__Activity__
Of the entries below, return only those lines from the line with "background:#FDBE41; border:1px solid" to the line with "-40,21 +40,21 @@", exactly, both included.

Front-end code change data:
-=-=-=-=-
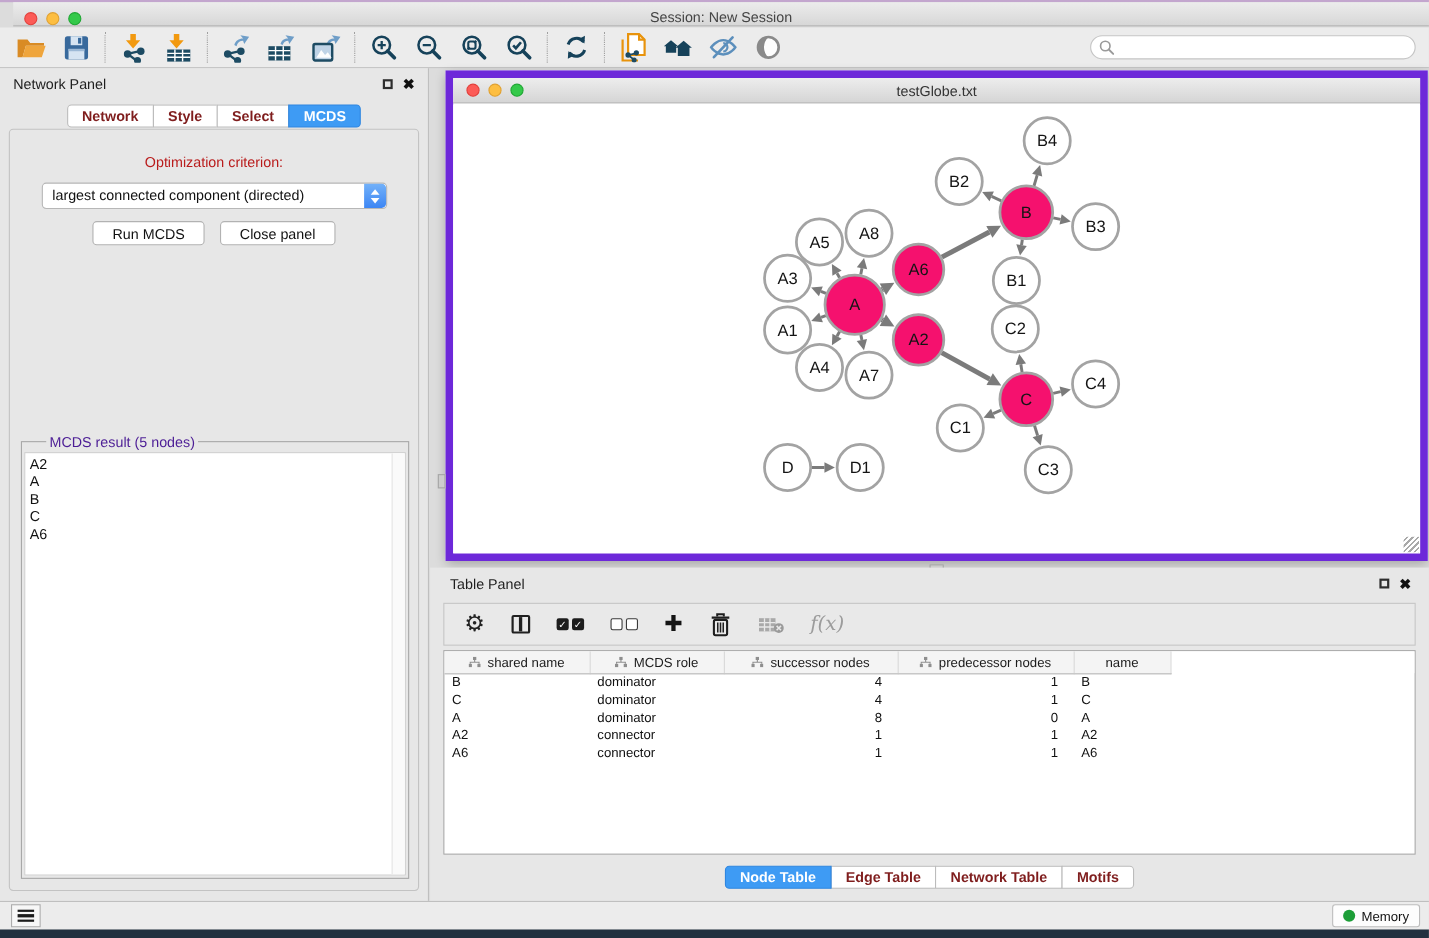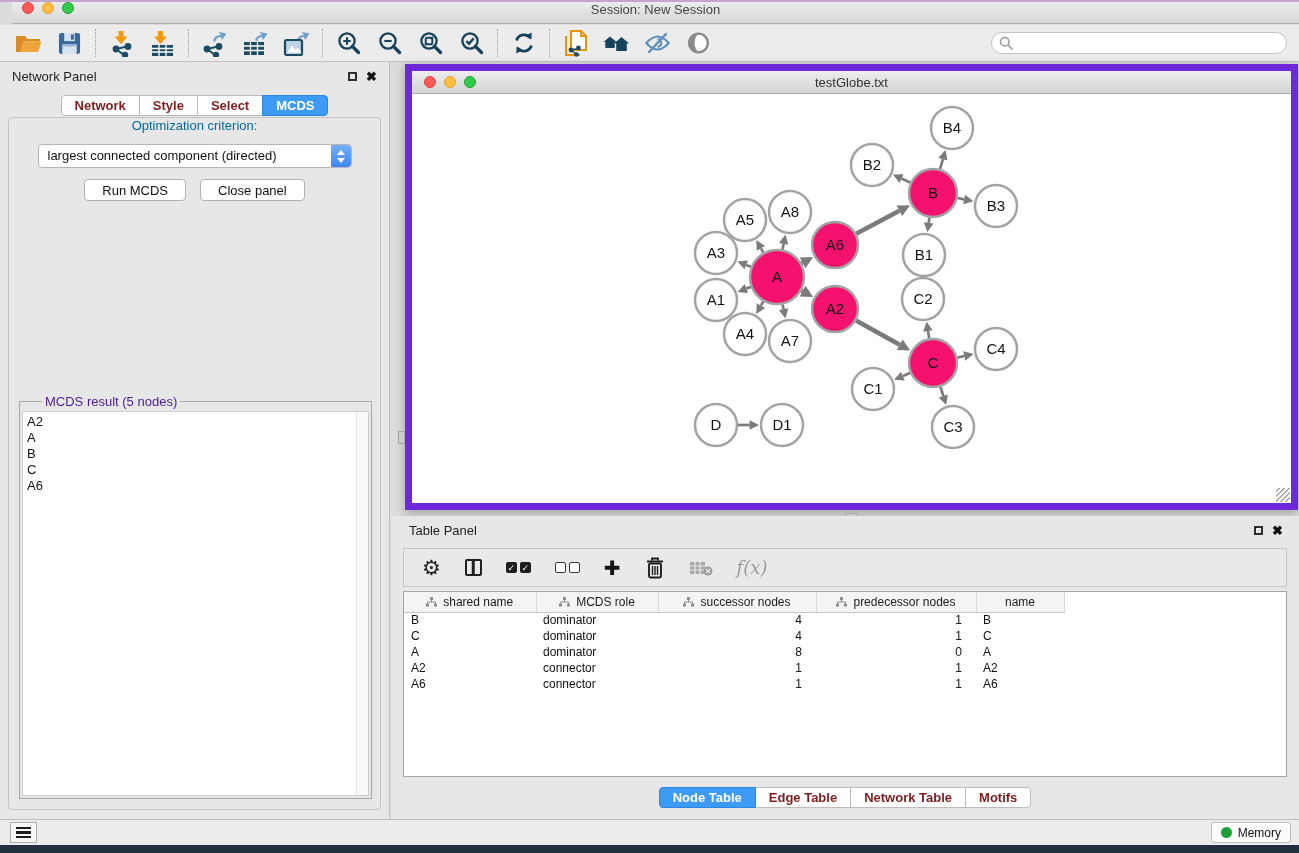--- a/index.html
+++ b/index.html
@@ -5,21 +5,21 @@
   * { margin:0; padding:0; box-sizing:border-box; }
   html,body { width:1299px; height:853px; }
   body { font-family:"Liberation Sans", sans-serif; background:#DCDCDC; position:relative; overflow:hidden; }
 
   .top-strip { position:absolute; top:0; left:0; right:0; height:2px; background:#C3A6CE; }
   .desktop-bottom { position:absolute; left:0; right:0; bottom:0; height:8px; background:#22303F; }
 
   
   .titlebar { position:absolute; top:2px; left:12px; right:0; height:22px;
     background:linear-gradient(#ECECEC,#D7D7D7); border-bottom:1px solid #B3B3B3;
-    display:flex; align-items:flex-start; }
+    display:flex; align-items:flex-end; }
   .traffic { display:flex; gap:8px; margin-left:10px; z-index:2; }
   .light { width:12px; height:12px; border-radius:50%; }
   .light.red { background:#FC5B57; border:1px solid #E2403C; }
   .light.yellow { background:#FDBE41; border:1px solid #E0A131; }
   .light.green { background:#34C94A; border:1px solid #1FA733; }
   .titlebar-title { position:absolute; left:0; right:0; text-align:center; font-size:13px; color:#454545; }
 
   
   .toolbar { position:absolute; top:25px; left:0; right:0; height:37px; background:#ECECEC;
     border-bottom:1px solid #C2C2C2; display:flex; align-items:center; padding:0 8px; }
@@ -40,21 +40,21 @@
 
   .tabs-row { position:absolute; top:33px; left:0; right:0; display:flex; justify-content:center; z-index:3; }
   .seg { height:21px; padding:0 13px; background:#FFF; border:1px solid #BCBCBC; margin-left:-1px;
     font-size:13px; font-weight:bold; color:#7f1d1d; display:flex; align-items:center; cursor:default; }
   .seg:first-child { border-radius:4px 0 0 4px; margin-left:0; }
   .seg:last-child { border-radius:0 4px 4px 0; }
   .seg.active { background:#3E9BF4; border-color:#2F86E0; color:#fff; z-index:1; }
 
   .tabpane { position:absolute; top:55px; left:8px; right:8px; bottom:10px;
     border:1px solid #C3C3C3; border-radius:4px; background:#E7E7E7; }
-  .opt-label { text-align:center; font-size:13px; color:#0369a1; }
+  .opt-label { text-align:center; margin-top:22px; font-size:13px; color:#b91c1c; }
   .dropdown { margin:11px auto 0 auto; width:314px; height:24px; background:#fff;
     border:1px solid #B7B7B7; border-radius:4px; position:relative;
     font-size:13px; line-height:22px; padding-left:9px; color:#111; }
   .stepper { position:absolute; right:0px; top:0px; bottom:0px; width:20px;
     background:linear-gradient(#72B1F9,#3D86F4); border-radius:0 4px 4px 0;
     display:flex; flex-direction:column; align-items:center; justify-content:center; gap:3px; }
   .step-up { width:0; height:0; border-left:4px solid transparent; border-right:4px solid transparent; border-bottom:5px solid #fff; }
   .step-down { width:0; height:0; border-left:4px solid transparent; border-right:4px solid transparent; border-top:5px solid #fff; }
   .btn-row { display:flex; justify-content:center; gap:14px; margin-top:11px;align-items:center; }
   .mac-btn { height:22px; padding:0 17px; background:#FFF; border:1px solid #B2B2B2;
-=-=-=-=-
__Response area__
   .light.yellow { background:#FDBE41; border:1px solid #E0A131; }
   .light.green { background:#34C94A; border:1px solid #1FA733; }
   .titlebar-title { position:absolute; left:0; right:0; text-align:center; font-size:13px; color:#454545; }
 
   
   .toolbar { position:absolute; top:25px; left:0; right:0; height:37px; background:#ECECEC;
     border-bottom:1px solid #C2C2C2; display:flex; align-items:center; padding:0 8px; }
@@ -40,21 +40,21 @@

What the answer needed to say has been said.